*** Given data ***

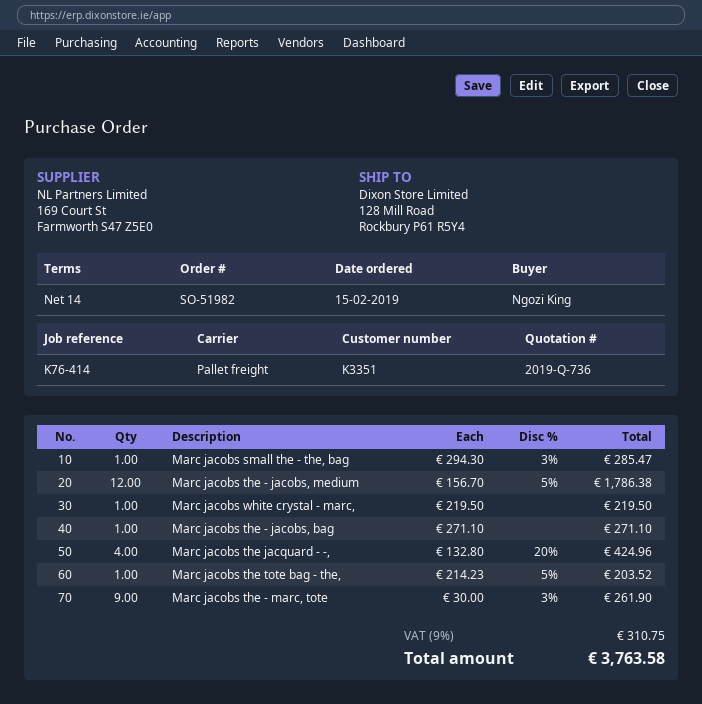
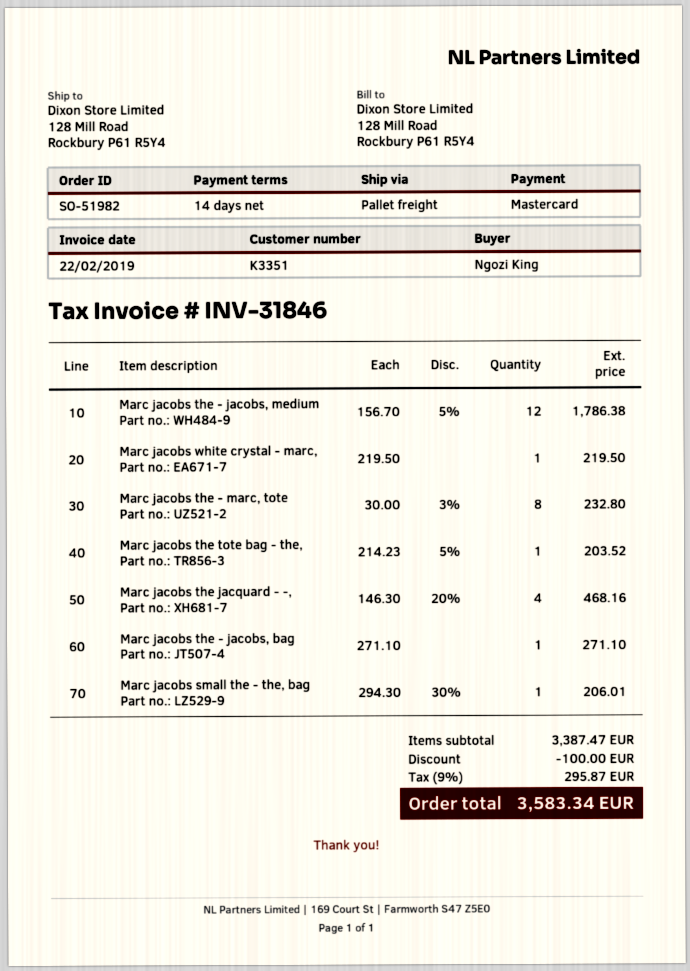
Marc jacobs small the - the, bag: 1 x 294.30 - 3% = 285.47 -> 1 x 294.30 - 30% = 206.01
Marc jacobs the jacquard - -,: 4 x 132.80 - 20% = 424.96 -> 4 x 146.30 - 20% = 468.16
Marc jacobs the - marc, tote: 9 x 30.00 - 3% = 261.90 -> 8 x 30.00 - 3% = 232.80
discount: none -> 100.00
tax: 9% = 310.75 -> 9% = 295.87
total: 3763.58 -> 3583.34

***

Exercise instructions: Repeat the data in full, exactly as it stands, but drop every picture.

Result:
Marc jacobs small the - the, bag: 1 x 294.30 - 3% = 285.47 -> 1 x 294.30 - 30% = 206.01
Marc jacobs the jacquard - -,: 4 x 132.80 - 20% = 424.96 -> 4 x 146.30 - 20% = 468.16
Marc jacobs the - marc, tote: 9 x 30.00 - 3% = 261.90 -> 8 x 30.00 - 3% = 232.80
discount: none -> 100.00
tax: 9% = 310.75 -> 9% = 295.87
total: 3763.58 -> 3583.34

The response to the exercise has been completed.